▸ Exercise goal
Given the records underneath, please repeat exactly the lines from the line with "check-types for quick type checking" through the line with "- As we can", passing over any picture.
▬▬▬▬▬▬
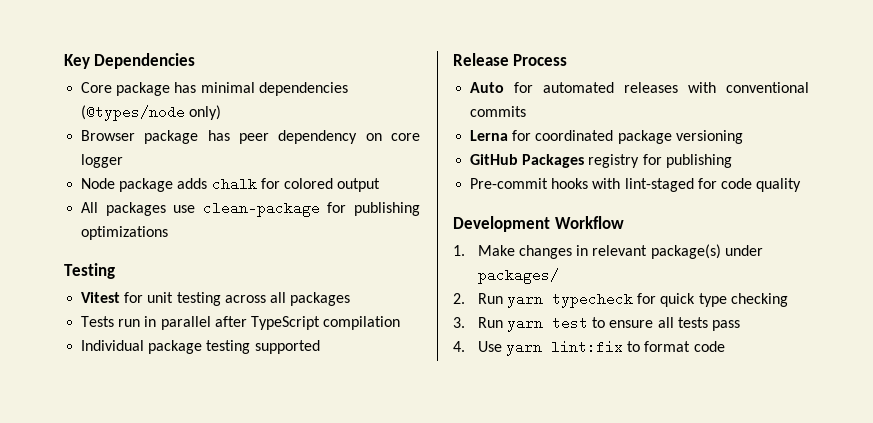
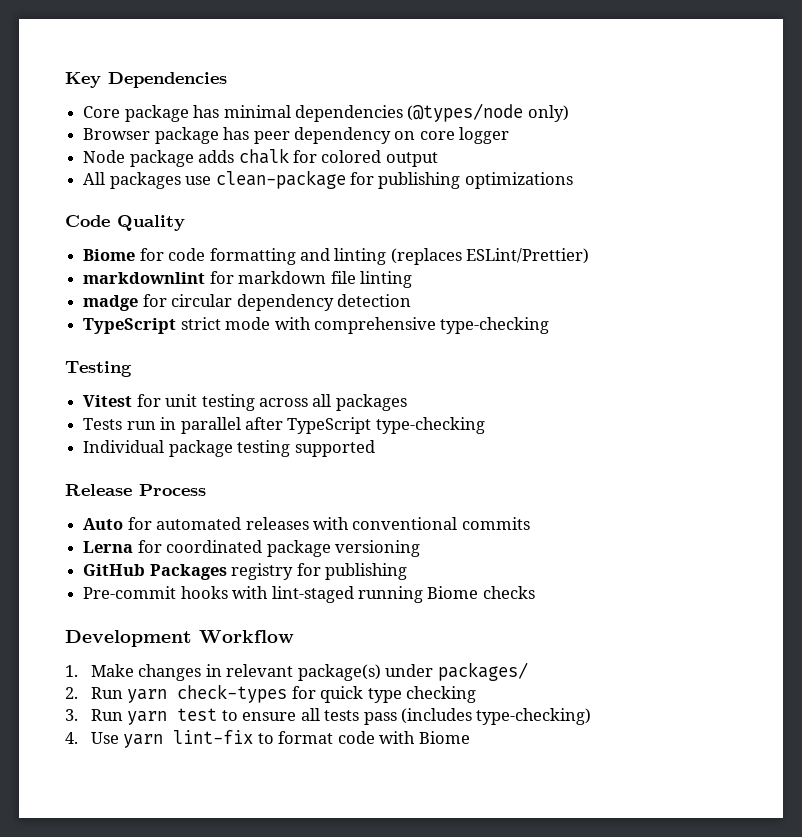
+ Code Quality
+ Biome for code formatting and linting (replaces ESLint/Prettier)
+ markdownlint for markdown file linting
+ madge for circular dependency detection
+ TypeScript strict mode with comprehensive type-checking
- Tests run in parallel after TypeScript compilation
+ Tests run in parallel after TypeScript type-checking
- Pre-commit hooks with lint-staged for code quality
+ Pre-commit hooks with lint-staged running Biome checks
- 2. Run yarn typecheck for quick type checking
+ 2. Run yarn check-types for quick type checking
- 3. Run yarn test to ensure all tests pass
+ 3. Run yarn test to ensure all tests pass (includes type-checking)
- 4. Use yarn lint:fix to format code
+ 4. Use yarn lint-fix to format code with Biome

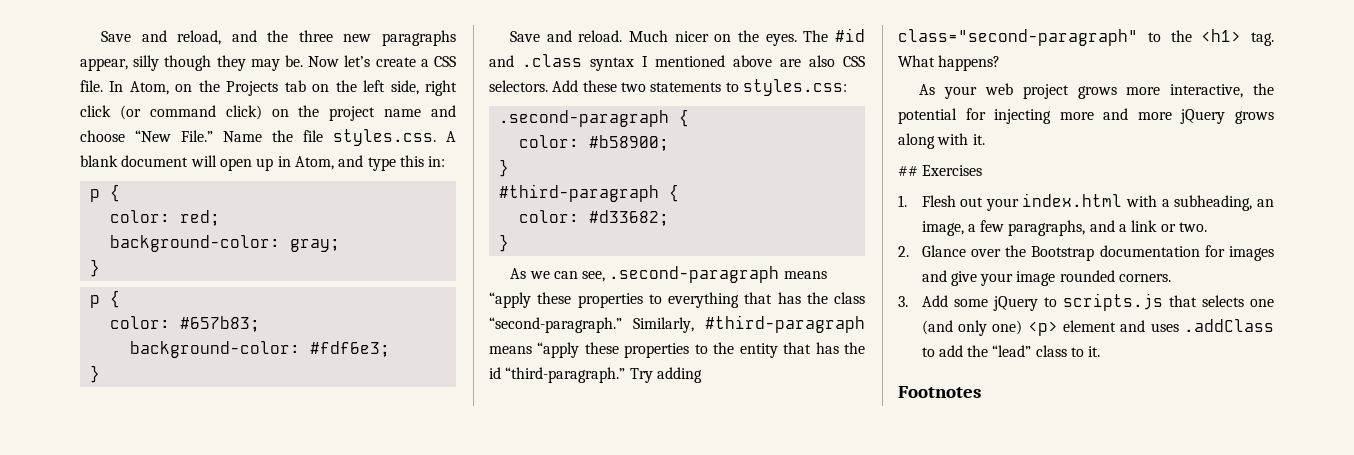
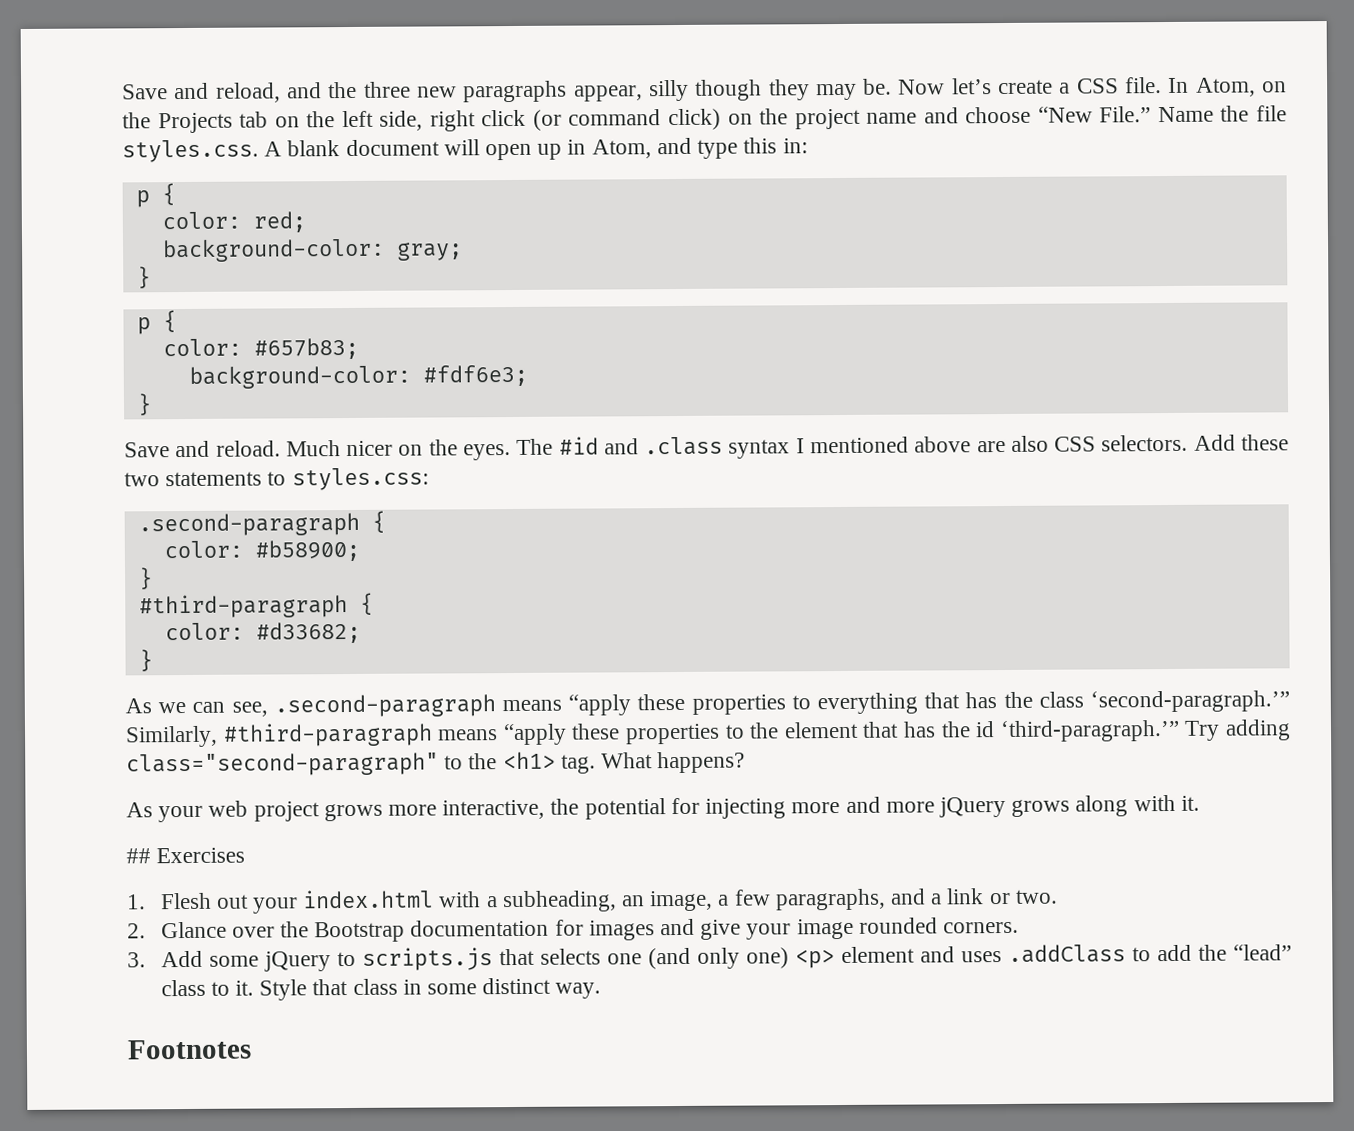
- As we can see, .second-paragraph means “apply these properties to everything that has the class “second-paragraph.”
+ As we can see, .second-paragraph means “apply these properties to everything that has the class ‘second-paragraph.’”
- Similarly, #third-paragraph means “apply these properties to the entity that has the id “third-paragraph.”
+ Similarly, #third-paragraph means “apply these properties to the element that has the id ‘third-paragraph.’”
+ Style that class in some distinct way.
▬▬▬▬▬▬
▸ Worked solution
+ 2. Run yarn check-types for quick type checking
- 3. Run yarn test to ensure all tests pass
+ 3. Run yarn test to ensure all tests pass (includes type-checking)
- 4. Use yarn lint:fix to format code
+ 4. Use yarn lint-fix to format code with Biome

- As we can see, .second-paragraph means “apply these properties to everything that has the class “second-paragraph.”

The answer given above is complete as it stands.